Waldmeister und Rhabarber, die Aromen des Wonnemonats

Eigentlich erobert im Mai der Waldmeister den lichten Waldboden wie 2015, als wir bei der Teufelsklinge bei Heubach laufen waren. 



Doch in diesem Jahr macht er sich rar, was vermutlich an der anhaltenden Trockenheit liegt. Das Maiglöckchen jedoch scheint das Wetter zu lieben, denn es hat selten so üppig geblüht. Unter den Bäumen in unserem Garten hat es sogar den Waldmeister verdrängt. 



Doch für das Waldmeister-Rhabarber-Gelee ist ein Sträußchen schnell gepflückt. 
Hier vereinen sich die Aromen des Wonnemonats zu einem köstlichen Gelee, das in jedem Jahr etwas anders schmeckt. Mal mehr nach Waldmeister, mal mehr nach Rhabarber, aber immer lecker! 

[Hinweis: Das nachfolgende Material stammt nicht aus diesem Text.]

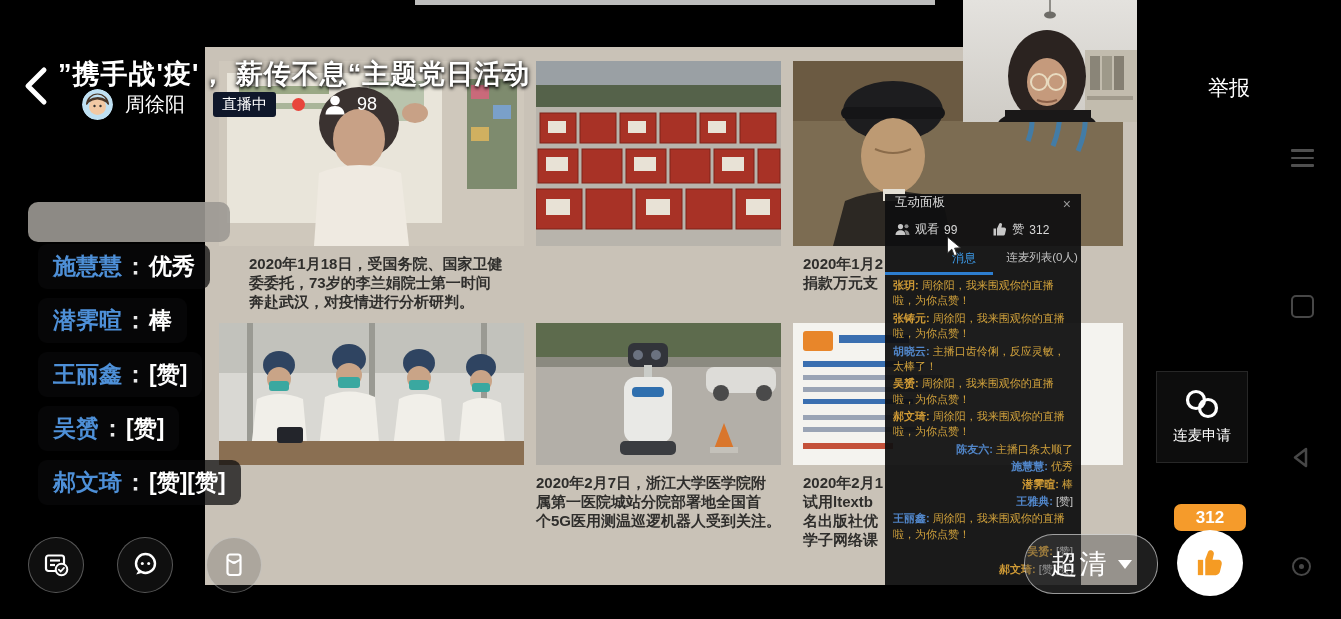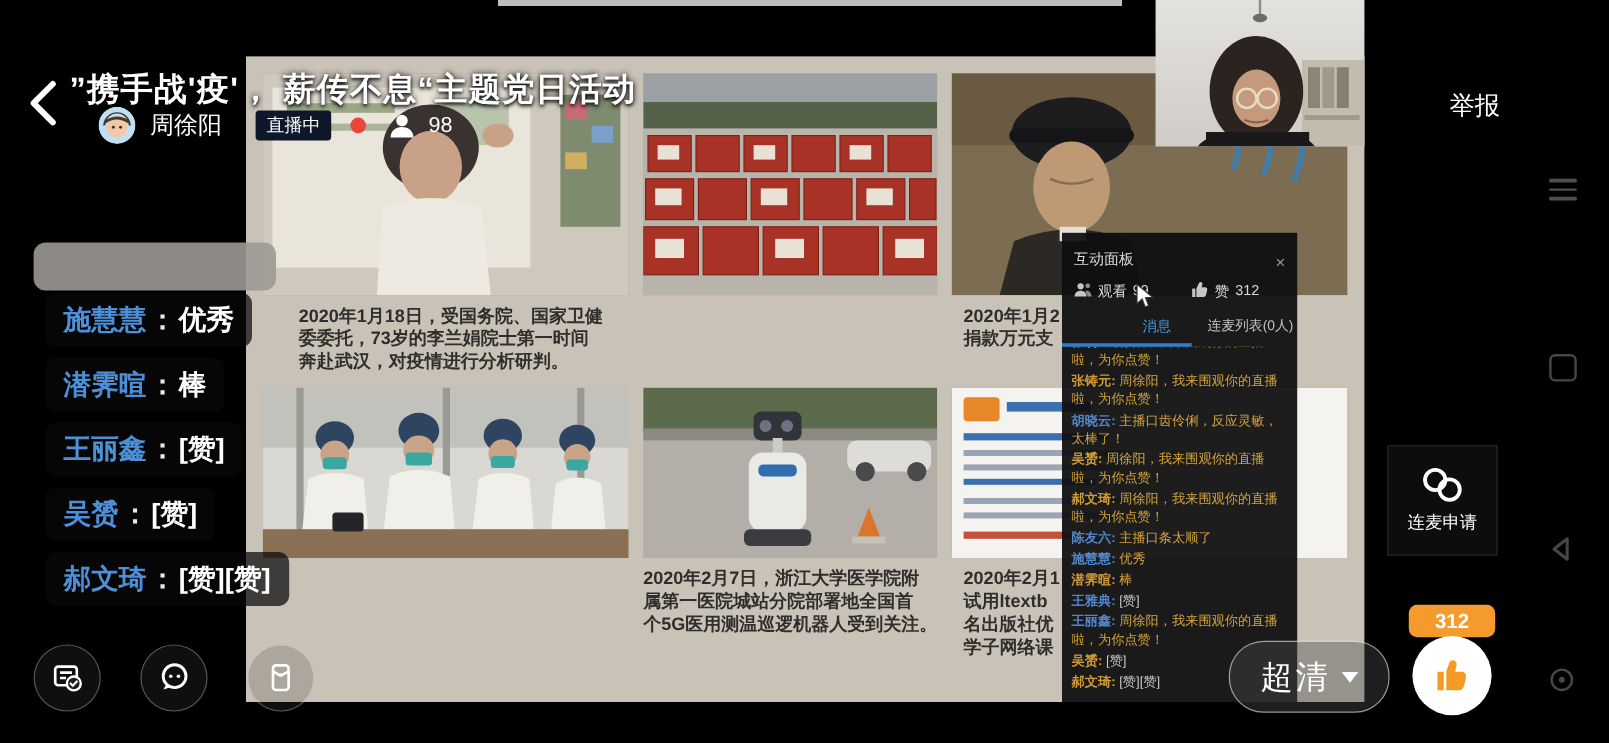--- a/index.html
+++ b/index.html
@@ -53,7 +53,7 @@
   
   .panel{position:absolute;left:885px;top:194px;width:196px;height:391px;
          background:rgba(15,15,16,.94);display:flex;flex-direction:column;z-index:5;}
-  .panel-head{display:flex;justify-content:space-between;align-items:flex-end;padding:14px 10px 3px;}
+  .panel-head{display:flex;justify-content:space-between;align-items:flex-end;padding:0 10px 3px;}
   .panel-title{font-size:12.5px;color:#dcdcdc;}
   .panel-close{font-size:14px;color:#9a9a9a;cursor:pointer;line-height:1;}
   .panel-stats{display:flex;align-items:center;gap:8px;padding:7px 10px 4px;color:#d8d8d8;font-size:12px;}

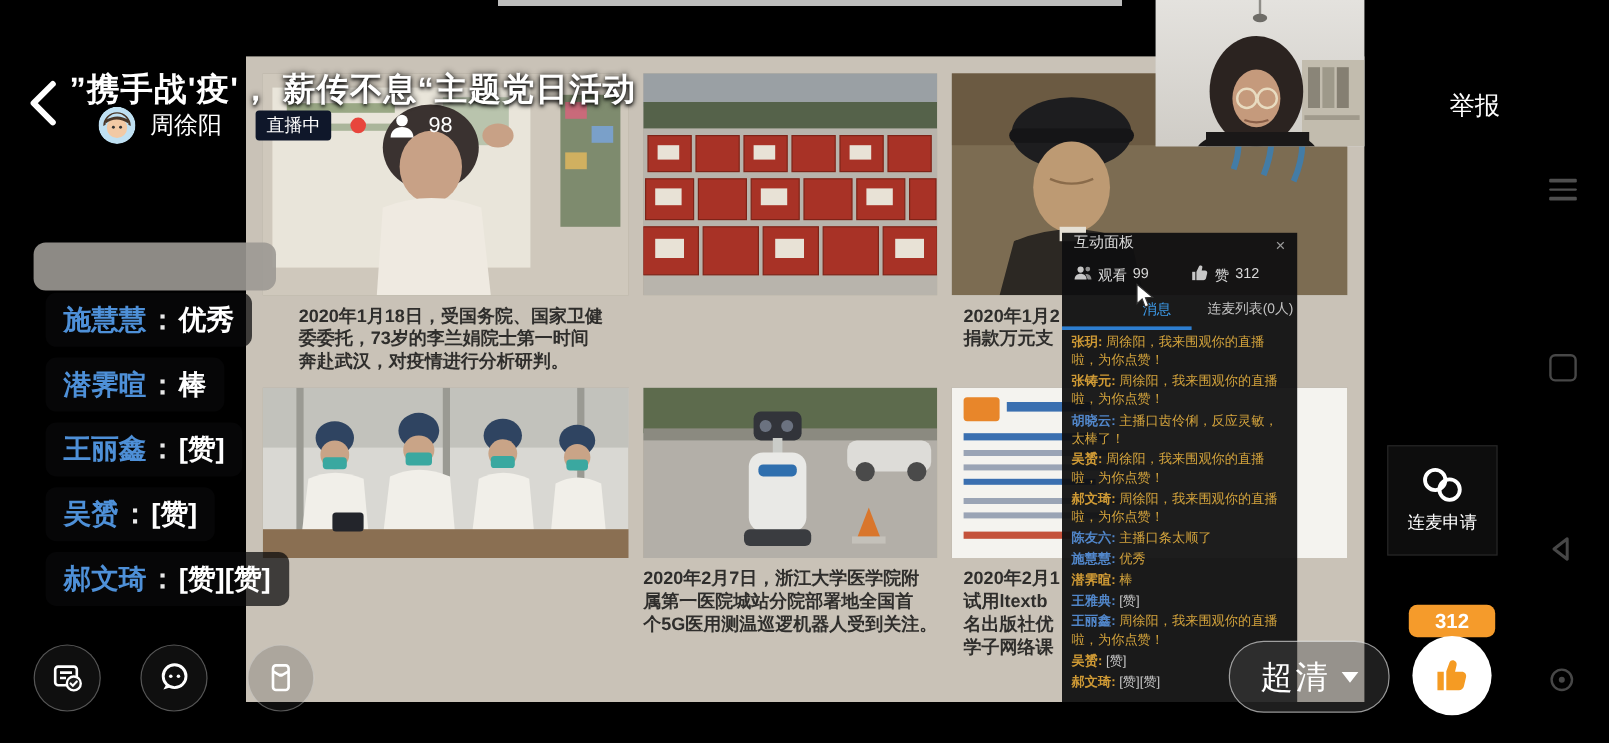--- a/index.html
+++ b/index.html
@@ -57,7 +57,7 @@
   .panel-title{font-size:12.5px;color:#dcdcdc;}
   .panel-close{font-size:14px;color:#9a9a9a;cursor:pointer;line-height:1;}
   .panel-stats{display:flex;align-items:center;gap:8px;padding:7px 10px 4px;color:#d8d8d8;font-size:12px;}
-  .stat{display:flex;align-items:flex-start;gap:5px;}
+  .stat{display:flex;align-items:center;gap:5px;}
   .stat + .stat{margin-left:28px;}
   .panel-tabs{position:relative;display:flex;margin-top:8px;height:25px;}
   .tab{width:50%;text-align:center;font-size:12px;cursor:pointer;}

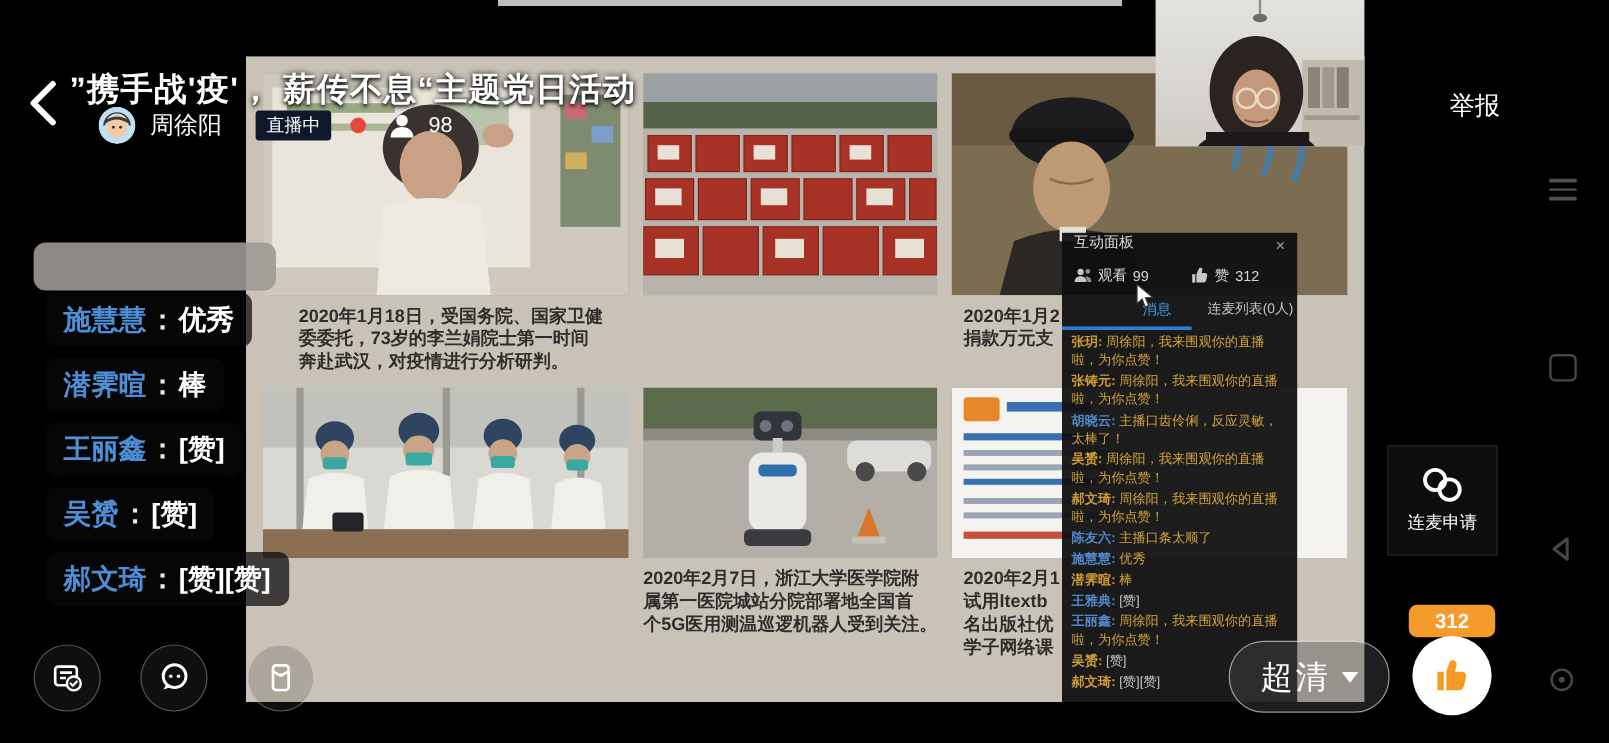--- a/index.html
+++ b/index.html
@@ -65,7 +65,7 @@
   .tab-idle{color:#c2c2c2;font-size:11.5px;}
   .tab-underline{position:absolute;left:0;bottom:0;width:55%;height:3px;background:#2d7ed0;}
   .panel-msgs{flex:1;overflow:hidden;display:flex;flex-direction:column;justify-content:flex-end;
-              padding:4px 8px 8px;font-size:11px;line-height:1.4;}
+              padding:4px 8px 8px;font-size:11px;line-height:1.4;align-items:flex-end;}
   .pm{margin-top:2px;word-break:break-all;}
   .pm-n{font-weight:700;margin-right:3px;}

Rezept Waldmeister-Rhabarber-Gelee 

Zutaten 

  • 1 kg Rhabarber 
  • ½ Liter Apfelsaft 
  • 1 Sträußchen Waldmeister (ca. 10 Stiele) 
  • Gelierzucker 

Zubereitung 

Den Waldmeister nach der Ernte zu einem Sträußchen binden und für ein paar Stunden trocknen lassen, damit sich das typische Aroma entfalten kann. 
Rhabarberstängel waschen, schälen und in kleine Stücke schneiden. Die Schalen werfe ich nicht weg, sondern verwende sie als Putzmittel weiter. 
Die Rhabarberstücke in einem halben Liter Apfelsaft etwa eine halbe Stunde lang auf kleiner Flamme weichkochen. 
Abkühlen lassen und durch ein feines Sieb streichen. 
In den so gewonnenen Saft das gebundene Sträußchen angetrockneten Waldmeister hängen. Nach 3 bis 4 Stunden wieder herausnehmen. 
Die Flüssigkeit abwiegen, mit der entsprechenden Menge Gelierzucker mischen und nach Vorschrift aufkochen. 
Das heiße Gelee in gut ausgespülte Gläser füllen und sofort verschließen.